Targos was receiving a Silver Medal award on stage at EPA headquarters when she unveiled a banner reading “Care about EPA workers having a fair contract to address public health & climate change, Do you?” She also criticized the agency’s recent unilateral change to the master bargaining agreement with the American Federation of Government Employees, one of several unions representing EPA employees.

Targos said a fair contract is needed to continue research into “fighting climate change.”

This comes on the back of several instances where government workers have spoken out against the administration’s policies, including when employees of the Department of Agriculture turned their backs to Agriculture Secretary Sonny Perdue at a meeting last month in protestof the announced office relocation to Kansas City.

EPA last month told the largest of several labor unions that represent its employees that it would impose a new collective bargaining agreement on its members. Employee advocates said the new contract, which took effect on Monday, severely cut back on employee benefits and that the agency did not negotiate in good faith.

An agency attorney wrote to union leadership that the agency had “unsuccessfully attempted to bring AFGE to the bargaining table” for more than a year.

Asked about the protest, EPA spokesperson Michael Abboud said the contract changes are a result of AFGE’s unwillingness to negotiate.

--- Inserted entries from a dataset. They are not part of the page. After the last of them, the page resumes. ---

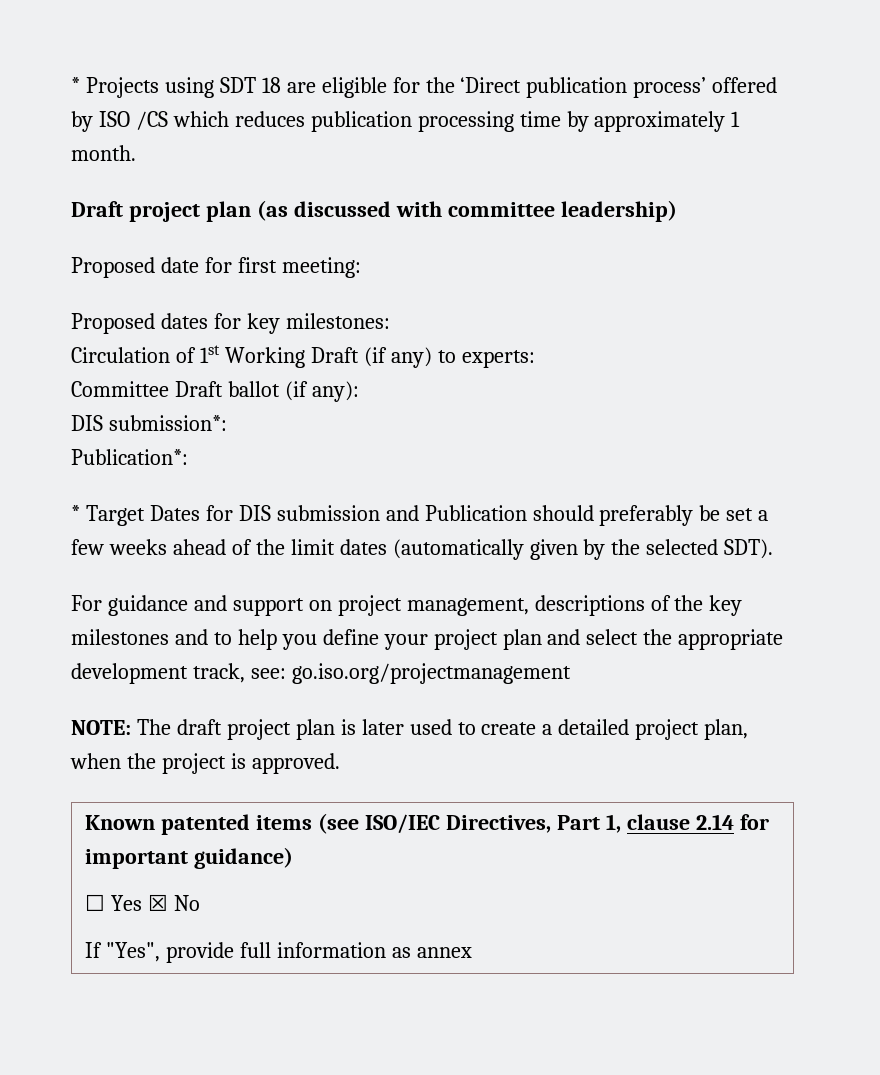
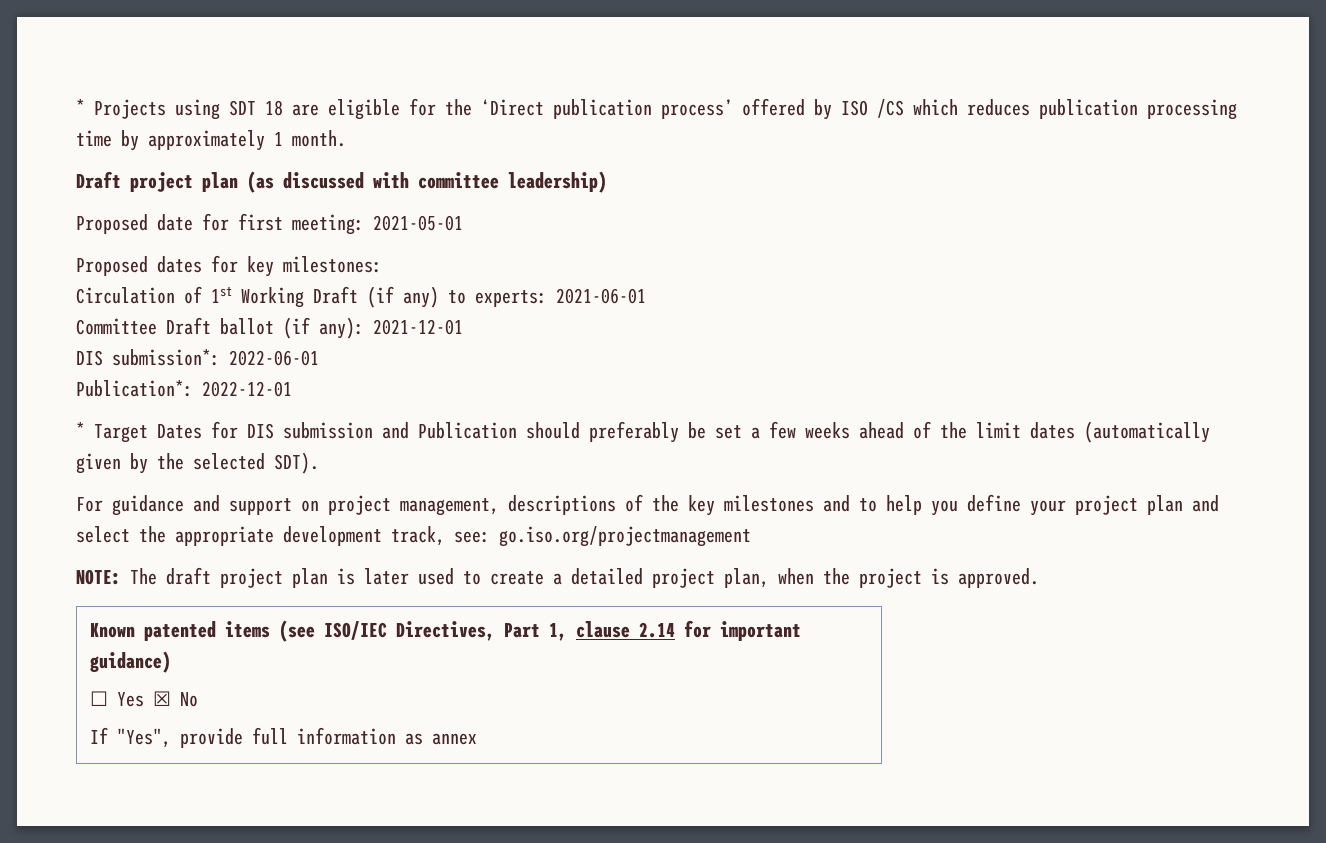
- Proposed date for first meeting:
+ Proposed date for first meeting: 2021-05-01
- Circulation of 1st Working Draft (if any) to experts:
+ Circulation of 1st Working Draft (if any) to experts: 2021-06-01
- Committee Draft ballot (if any):
+ Committee Draft ballot (if any): 2021-12-01
- DIS submission*:
+ DIS submission*: 2022-06-01
- Publication*:
+ Publication*: 2022-12-01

“This collective bargaining agreement (CBA) expired 12 years ago, the Trump EPA has worked with AFGE for the past two and half years to reach a new CBA and EPA is not the party refusing to come to the negotiating table,” Abboud said.

Targos later told CNN she wanted Wheeler to hear from an “award-winning” employee that workers had no say in the “illegal” contract.

“The working conditions imposed on us in the contract will delimit and subvert our ability to continue to work towards this mission,” she said.

The local AFGE president Nicole Cantello said the union plans to fight against the new agreement in court.

The agency said that Wheeler “was proud to host the National Honor Awards ceremony for the first time in 10 years and recognize the outstanding achievements of more than 700 EPA staff.”